La mise en place de tests PCR fait aussi débat chez les voyagistes réunionnais et l’AITL de souligner qu’il est « complexe d’imposer à notre clientèle trois tests COVID alors que pour partir en France métropolitaine, nos clients n’en font pas et que pour venir à La Réunion, nous n’en demandons qu’un et proposons un test facultatif mais conseillé à sept jours. Bien évidemment, nous ne voulons pas interférer dans la stratégie sanitaire du pays mais nous soulignons le fait que nous n’aurons que peu ou pas de clients qui accepteront de se soumettre à ces trois tests ».

Après la quarantaine et les tests PCR, les professionnels réunionnais s’inquiètent également du « manque de communication » sur plusieurs aspects impactant la reprise de leurs ventes sur Maurice.

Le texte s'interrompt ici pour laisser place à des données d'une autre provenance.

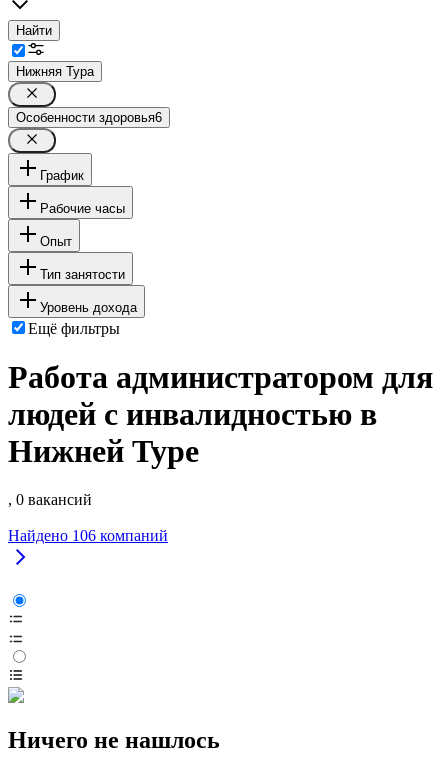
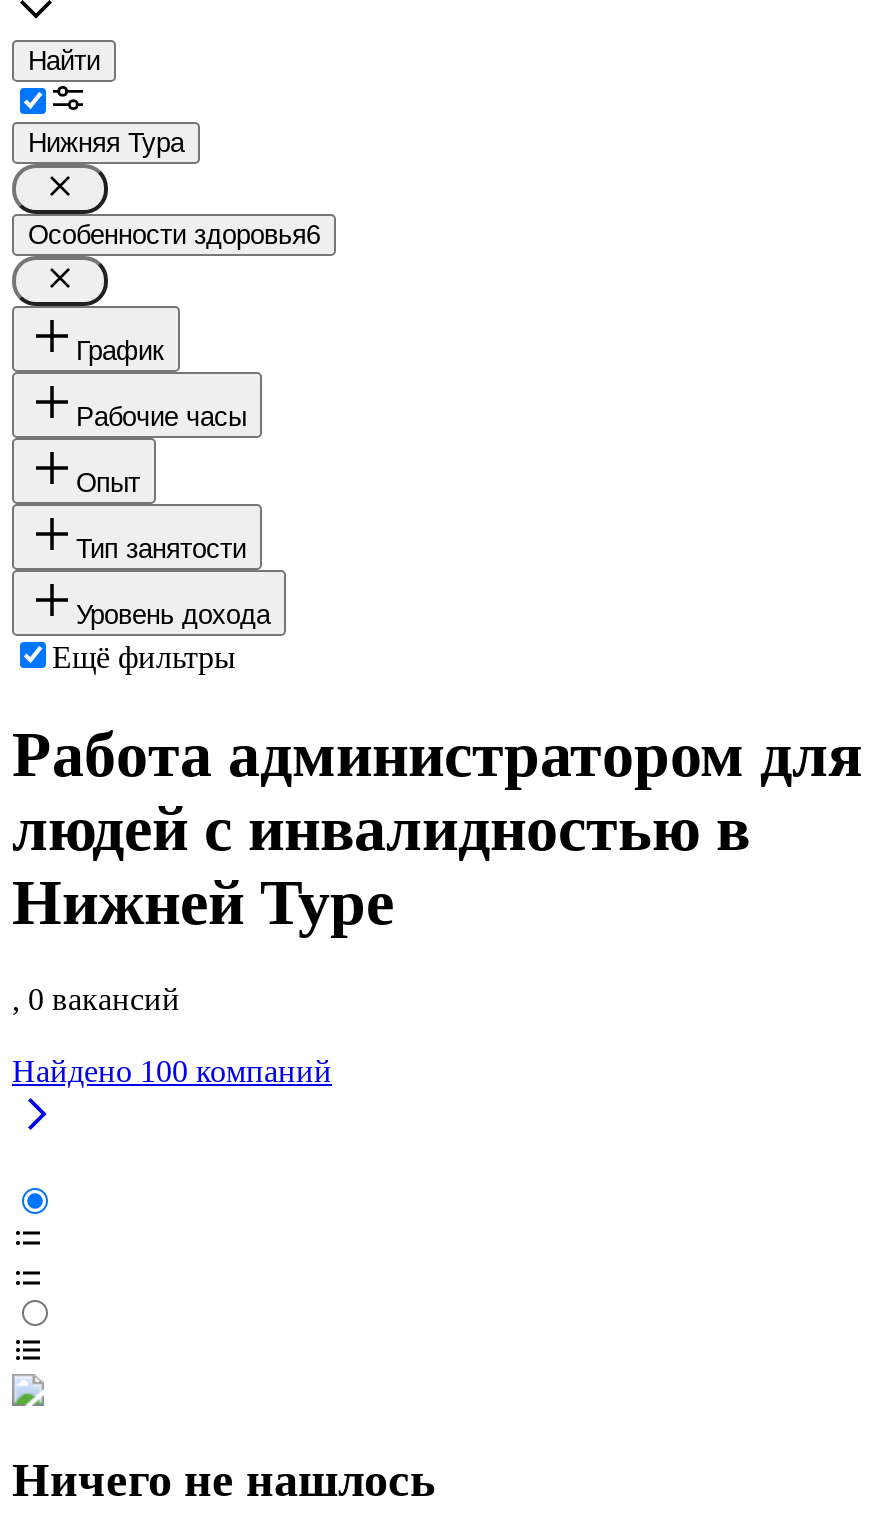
[8,528,168,544] Найдено 106 компаний -> [12,1055,332,1089] Найдено 100 компаний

Le président de l’AITL indique aussi que les opérateurs réunionnais ne sont pas en présence d’information officielle sur la date éventuelle de reprise des vols commerciaux vers La Réunion et Maurice, cela même si la mise en place du protocole « laisse supposer » un redémarrage le 1er octobre.

Stéphane Trape interpelle également les autorités mauriciennes sur le « devenir d’Air Mauritius » et sa santé financière : « Nous vous rappelons que les agences de voyages ont émis des avoirs selon l’ordonnance du 25 mars, nous permettant de préserver notre trésorerie et celles des compagnies aériennes. A ce jour, nous voulons avoir des informations sur la viabilité financière de la compagnie aérienne et sa capacité à honorer ces avoirs. »

En conclusion, le président de l’AITL dit souhaiter la mise en place d’un protocole « plus adapté » à la clientèle réunionnaise.